• TRY IT: Below is a block of entries; repeat exactly the lines starting at the line that contains "[268,370,310,382] known, ->" and ending at the line that contains "[629,481,672,493] tracker, ->", both included.

### MATERIAL TO PROCESS

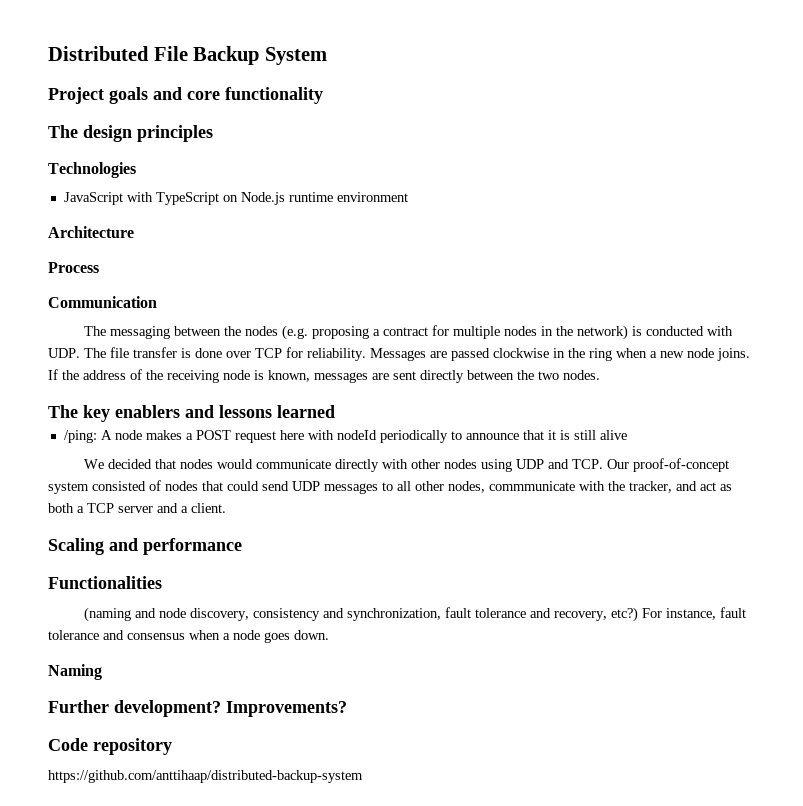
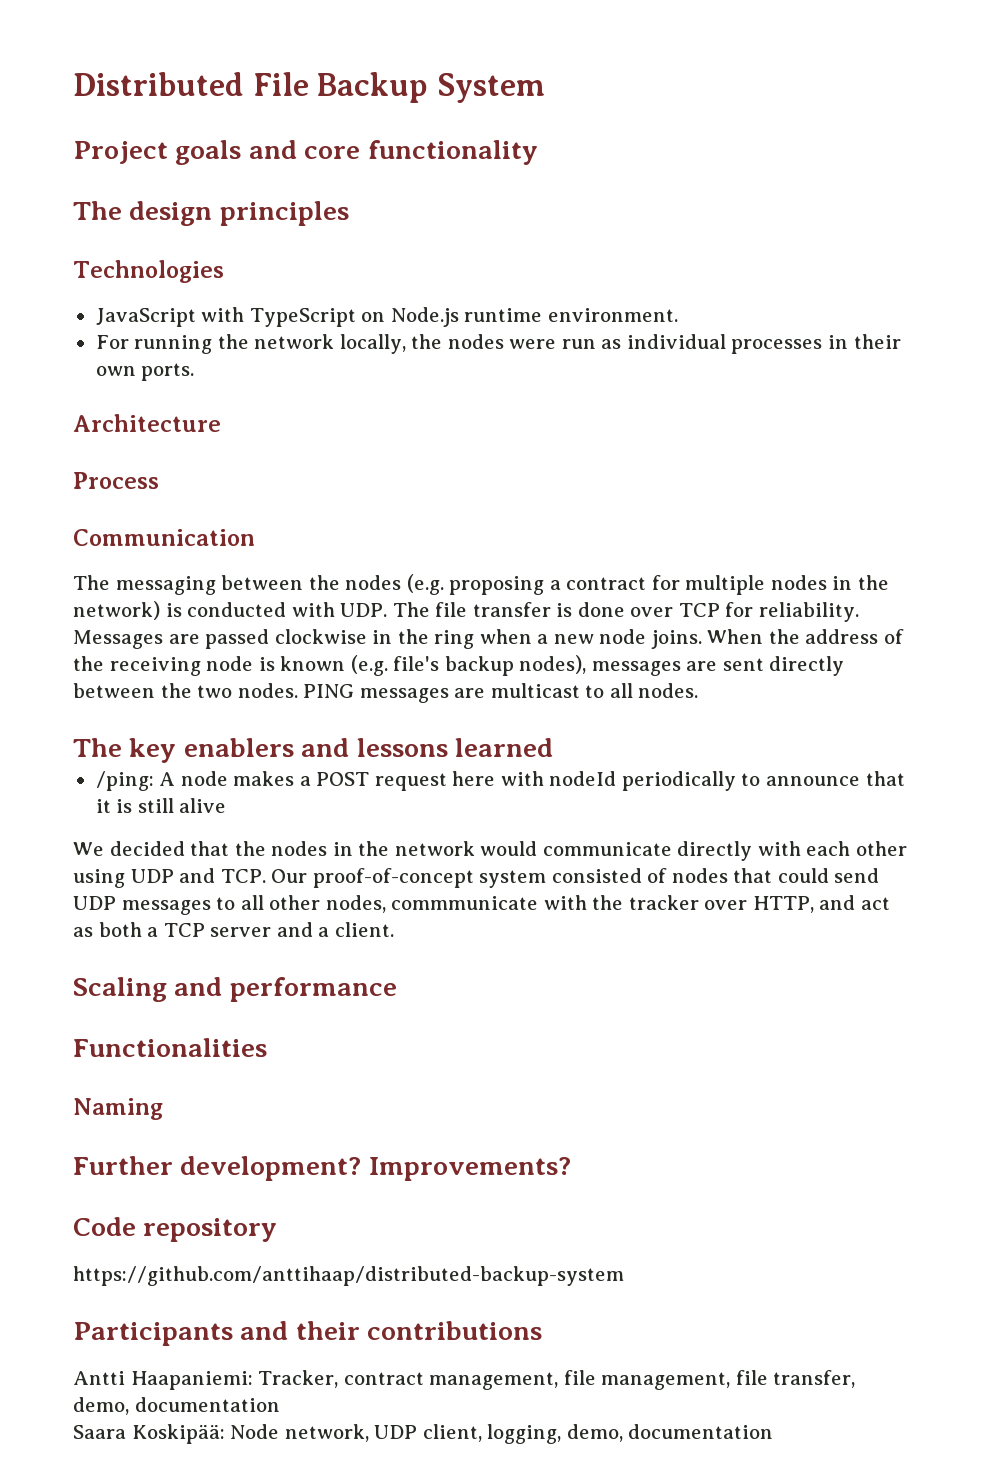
[336,192,408,202] environment -> [547,308,678,322] [95,334,901,354] [95,363,195,381] environment. // For running the network locally, the nodes were run as individual processes in their own ports.
[48,369,58,380] If -> [707,629,764,644] When
[268,370,310,382] known, -> [280,655,587,676] known (e.g. file's backup nodes),
(600, 375) none -> [303,683,699,703] PING messages are multicast to all nodes.
[179,459,213,469] nodes -> [234,841,475,856] the nodes in the network
[410,459,477,469] other nodes -> [806,841,907,856] each other
[629,481,672,493] tracker, -> [628,895,814,913] tracker over HTTP,
[83,607,746,622] [48,630,329,643] // (naming and node discovery, consistency and synchronization, fault tolerance and recovery, etc?) For instance, fault tolerance and consensus when a node goes down. -> (267, 1047) none
(363, 776) none -> [73,1321,543,1346] [73,1370,856,1390] [73,1397,280,1415] [73,1424,774,1444] // Participants and their contributions // Antti Haapaniemi: Tracker, contract management, file management, file transfer, demo, documentation // Saara Koskipää: Node network, UDP client, logging, demo, documentation

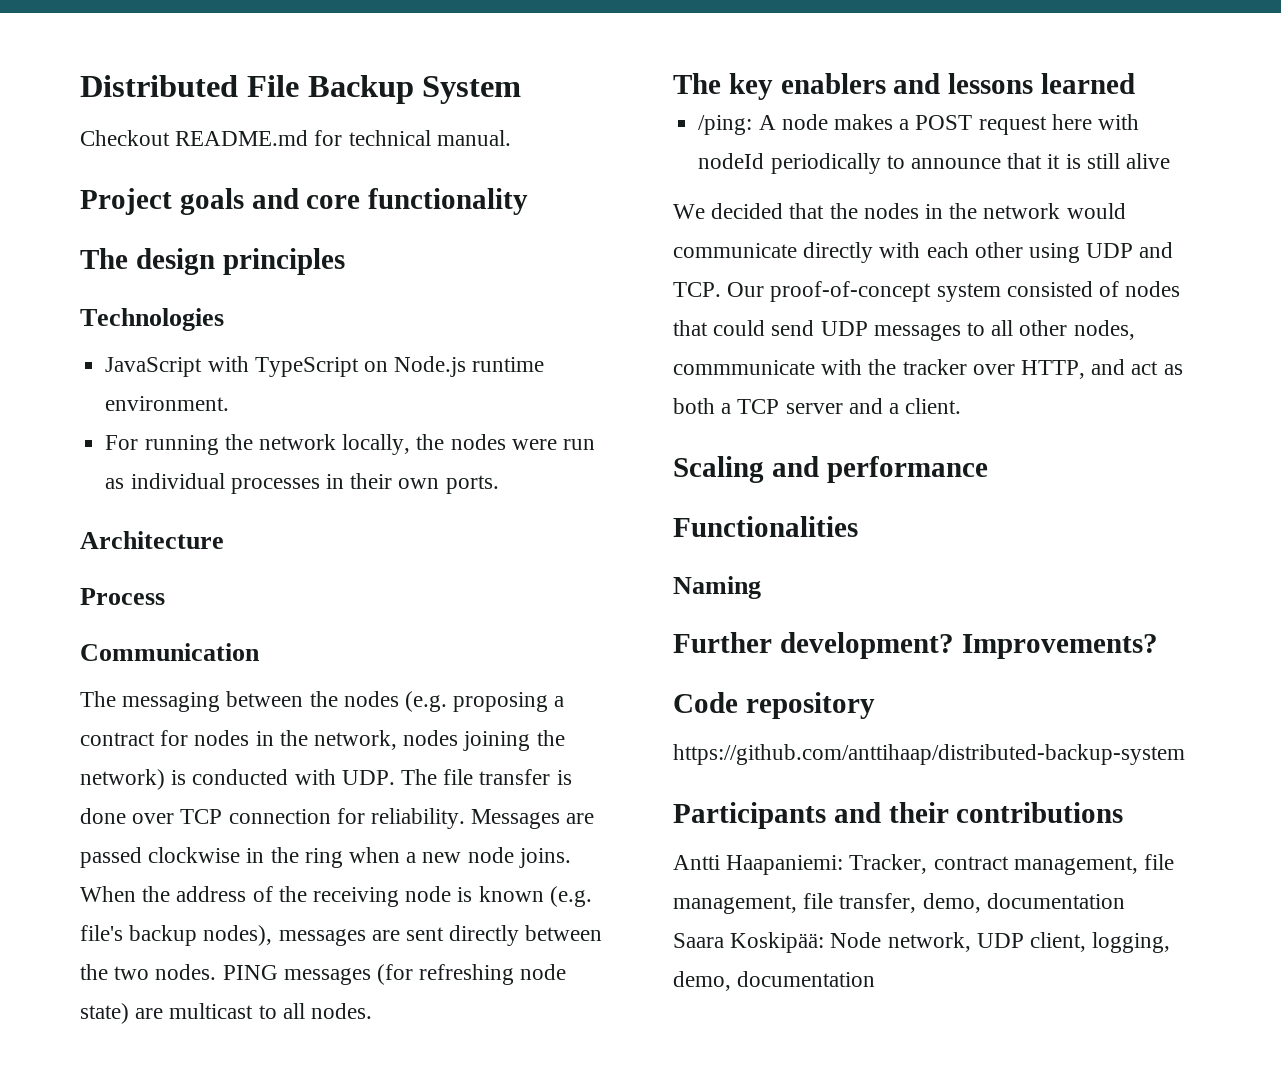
(545, 88) none -> [80,130,511,146] // Checkout README.md for technical manual.
[685,575,889,595] multiple nodes in the -> [194,730,565,751] nodes in the network, nodes joining the
(720, 610) none -> [228,809,331,824] connection
(449, 695) none -> [377,964,567,985] [80,1003,129,1024] (for refreshing node state)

######

• OUTPUT BELOW:
[268,370,310,382] known, -> [280,655,587,676] known (e.g. file's backup nodes),
(600, 375) none -> [303,683,699,703] PING messages are multicast to all nodes.
[179,459,213,469] nodes -> [234,841,475,856] the nodes in the network
[410,459,477,469] other nodes -> [806,841,907,856] each other
[629,481,672,493] tracker, -> [628,895,814,913] tracker over HTTP,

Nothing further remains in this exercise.